Dieser fiktive Pflichtteil setzt sich aus dem Pflichtteil aus §§ 2303 Abs. 2 S. 1, 1931 Abs. 1, Abs. 2 BGB und eventuellen Pflichtteilsergänzungen (§§ 2325 ff. BGB) zusammen. Das pauschale Viertel des § 1371 Abs. 1 BGB bleibt außen vor (§ 1586 b Abs. 2 BGB). Es ist nämlich davon auszugehen, dass der Zugewinnausgleich mit der Ehescheidung bereits erfolgt ist, weshalb eine Erhöhung des Pflichtteils über § 1371 Abs. 1 BGB nicht geboten erscheint.

Rechnungsgrundlage für den fiktiven Pflichtteil ist nicht etwa das Vermögen des Erblassers bei der Ehescheidung, sondern der tatsächlich vorhandene Gesamtnachlass.

3.

 Auch der Unterhalt des getrenntlebenden Ehegatten erlischt nicht automatisch mit dem Tod des unterhaltspflichtigen Ehegatten.

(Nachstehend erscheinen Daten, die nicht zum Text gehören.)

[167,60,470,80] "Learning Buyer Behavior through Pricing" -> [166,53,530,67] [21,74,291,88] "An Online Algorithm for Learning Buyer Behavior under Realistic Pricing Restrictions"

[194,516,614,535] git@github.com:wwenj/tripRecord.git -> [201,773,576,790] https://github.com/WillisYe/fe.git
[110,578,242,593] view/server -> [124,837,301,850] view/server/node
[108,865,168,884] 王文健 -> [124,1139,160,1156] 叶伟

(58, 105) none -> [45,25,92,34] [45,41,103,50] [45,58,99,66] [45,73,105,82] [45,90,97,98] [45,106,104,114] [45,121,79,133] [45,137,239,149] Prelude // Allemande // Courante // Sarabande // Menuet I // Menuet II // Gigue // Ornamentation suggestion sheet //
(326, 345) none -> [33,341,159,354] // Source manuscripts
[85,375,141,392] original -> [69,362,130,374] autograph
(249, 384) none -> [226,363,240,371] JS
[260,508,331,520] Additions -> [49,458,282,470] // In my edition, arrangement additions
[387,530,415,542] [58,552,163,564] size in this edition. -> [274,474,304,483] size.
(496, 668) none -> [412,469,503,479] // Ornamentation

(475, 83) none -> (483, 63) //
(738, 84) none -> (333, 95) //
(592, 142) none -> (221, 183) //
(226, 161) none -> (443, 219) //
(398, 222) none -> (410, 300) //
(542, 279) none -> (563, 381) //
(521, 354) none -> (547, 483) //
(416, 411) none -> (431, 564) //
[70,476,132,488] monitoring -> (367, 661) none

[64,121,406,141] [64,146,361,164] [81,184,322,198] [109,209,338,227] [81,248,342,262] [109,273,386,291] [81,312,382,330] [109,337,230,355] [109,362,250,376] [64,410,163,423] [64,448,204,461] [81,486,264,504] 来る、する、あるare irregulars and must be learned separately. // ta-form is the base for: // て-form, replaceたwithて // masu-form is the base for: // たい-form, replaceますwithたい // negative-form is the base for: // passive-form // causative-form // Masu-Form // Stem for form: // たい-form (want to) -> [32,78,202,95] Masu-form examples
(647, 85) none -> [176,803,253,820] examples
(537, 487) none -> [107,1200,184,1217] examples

Hierbei ist zu unterscheiden:

a)

lagen im Zeitpunkt des Todes des Unterhaltspflichtigen die Scheidungsvoraussetzungen vor, nämlich

  • die materielle Voraussetzung des Scheiterns der Ehe (in der Regel einjähriges Getrenntleben, § 1565 Abs. 1 S. 1 BGB) und
  • die formelle Voraussetzung der Scheidungsantragstellung (durch den Unterhaltspflichtigen) bzw. Zustimmung des Unterhaltsberechtigten zum Antrag des Unterhaltspflichtigen auf Scheidung

geht analog § 1586 b BGB der Unterhaltsanspruch auf den/die Erben über bzw. richtet sich gegen den Nachlass.

b)

lagen die Voraussetzungen a) und somit des § 1933 BGB noch nicht vor, (also weder einjähriges Getrenntleben noch Scheidungsantrag bzw. Zustimmung zum Scheidungsantrag), erlischt der Unterhaltsanspruch (siehe oben Ziff. 1). Dem überlebenden Ehegatten verbleiben die Rechte wie oben in Ziff. 1.

Unterhaltsansprüche der Kinder/Kindeskinder gegen einen Elternteil erlöschen mit dem Tod dieses Elternteils. Sie haben Erb-oder (im Falle der Enterbung ) Pflichtteilsansprüche. Damit ist ihre Teilhabe am Erblaservermögen gewährleistet.

Bereits aufgelaufene Unterhaltsrückstände und fällige Monatsbeträge werden Nachlassverbindlichkeiten.

5.

Die Mutter eines nicht ehelichen Kindes hat zu Lebzeiten des Kindesvaters Unterhaltsansprüche gegen diesen, § 1615 l BGB. Im Falle seines Todes erbt sie nicht. Unterhaltsansprüche gegen den nichtehelichen Vater richten sich aber nach dessen Tod gegen dessen Nachlass und somit gegen dessen Erben.

Da sie nicht erbt, ist ihr Anspruch gegen den Nachlass nicht auf den fiktiven Nachlass beschränkt. Einen solchen hat sie nicht, da sie von vorneherein nicht erbberechtigt ist.

Unter Umständen kann deshalb der Unterhaltsanspruch der nichtehelichen Mutter gegen die Erben des verstorbenen nichtehelichen Vaters den gesamten Nachlass aufzehren.